In the entries below, find the line containing "Ten. Jewelry: none -> 5 x 140.00 = 700.00". Copy it and all lines after it, exactly, through the end.

::: WORKING DATA :::

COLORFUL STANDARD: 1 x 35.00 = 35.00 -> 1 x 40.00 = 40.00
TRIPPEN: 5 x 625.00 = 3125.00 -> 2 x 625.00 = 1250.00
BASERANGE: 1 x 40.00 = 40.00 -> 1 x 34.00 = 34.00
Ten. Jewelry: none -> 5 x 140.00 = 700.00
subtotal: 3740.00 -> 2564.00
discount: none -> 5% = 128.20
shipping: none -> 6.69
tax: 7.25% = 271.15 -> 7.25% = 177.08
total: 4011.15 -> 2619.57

:::

:: RESPONSE ::
Ten. Jewelry: none -> 5 x 140.00 = 700.00
subtotal: 3740.00 -> 2564.00
discount: none -> 5% = 128.20
shipping: none -> 6.69
tax: 7.25% = 271.15 -> 7.25% = 177.08
total: 4011.15 -> 2619.57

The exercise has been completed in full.